DATA FOR THIS EXERCISE:
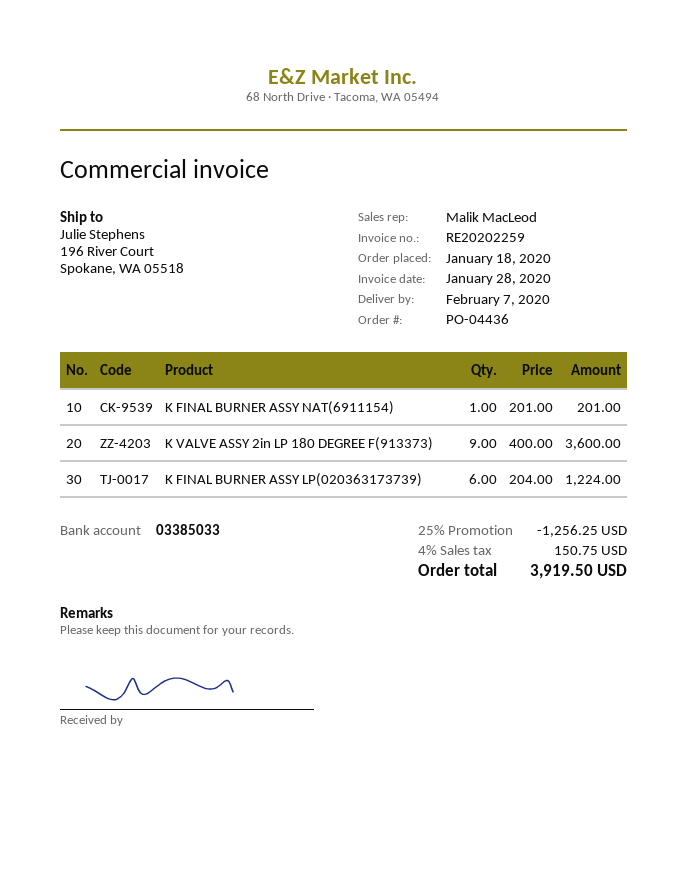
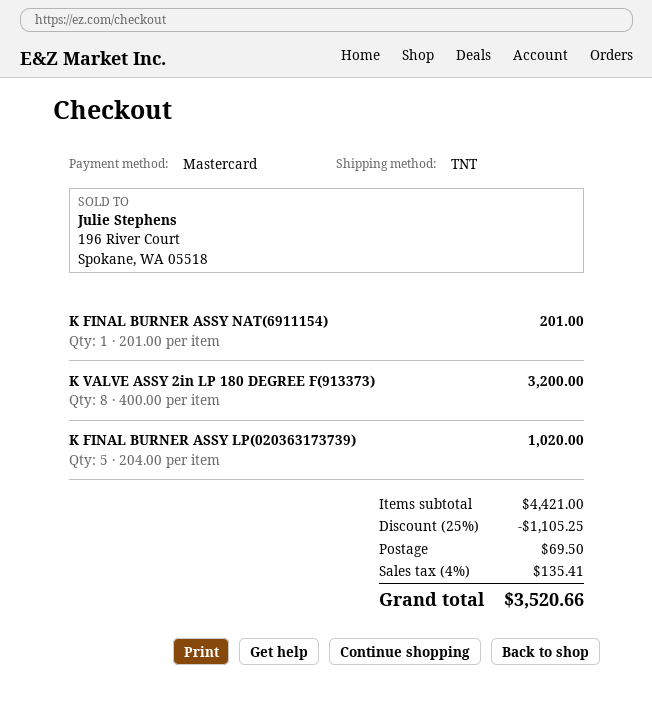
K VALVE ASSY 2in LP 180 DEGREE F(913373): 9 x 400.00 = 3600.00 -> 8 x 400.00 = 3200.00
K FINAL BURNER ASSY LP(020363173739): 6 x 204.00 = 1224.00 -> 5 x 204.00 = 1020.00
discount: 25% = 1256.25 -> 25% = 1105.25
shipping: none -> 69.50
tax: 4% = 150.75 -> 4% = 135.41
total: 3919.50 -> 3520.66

...

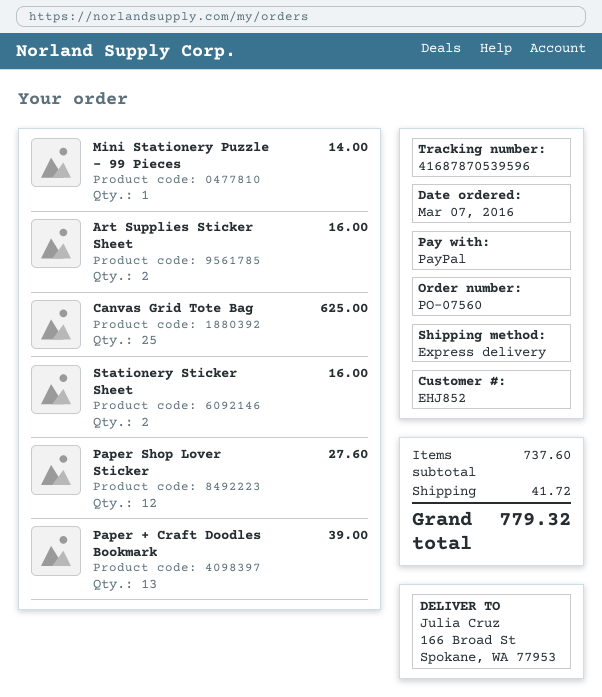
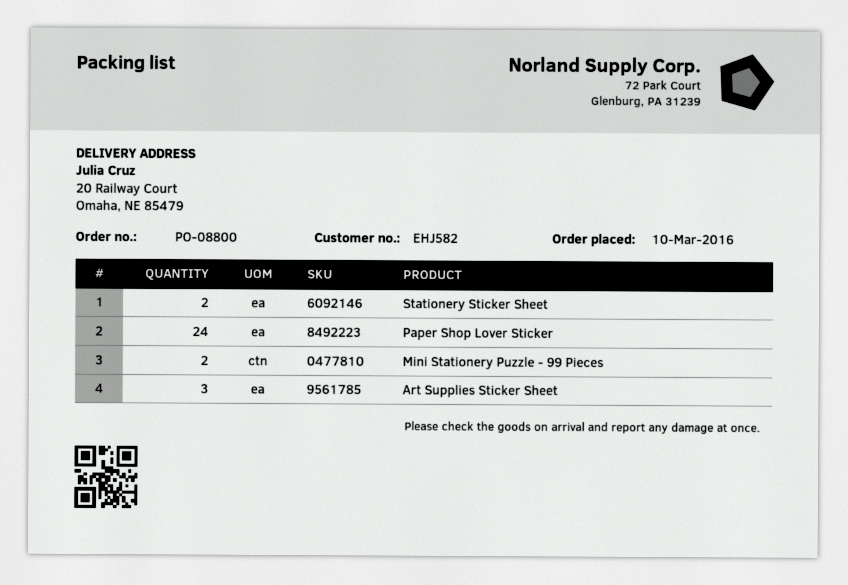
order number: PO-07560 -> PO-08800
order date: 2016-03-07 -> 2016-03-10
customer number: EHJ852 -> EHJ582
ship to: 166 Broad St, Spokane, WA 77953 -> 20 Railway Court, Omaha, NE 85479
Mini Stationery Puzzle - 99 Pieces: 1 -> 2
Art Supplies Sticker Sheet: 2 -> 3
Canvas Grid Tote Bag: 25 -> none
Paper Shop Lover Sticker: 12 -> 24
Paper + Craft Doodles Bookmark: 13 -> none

HOW TO COMPLETE THIS TASK:
Reproduce each line of the material that mentions "Paper".

SOLUTION TO THE EXERCISE:
Paper Shop Lover Sticker: 12 -> 24
Paper + Craft Doodles Bookmark: 13 -> none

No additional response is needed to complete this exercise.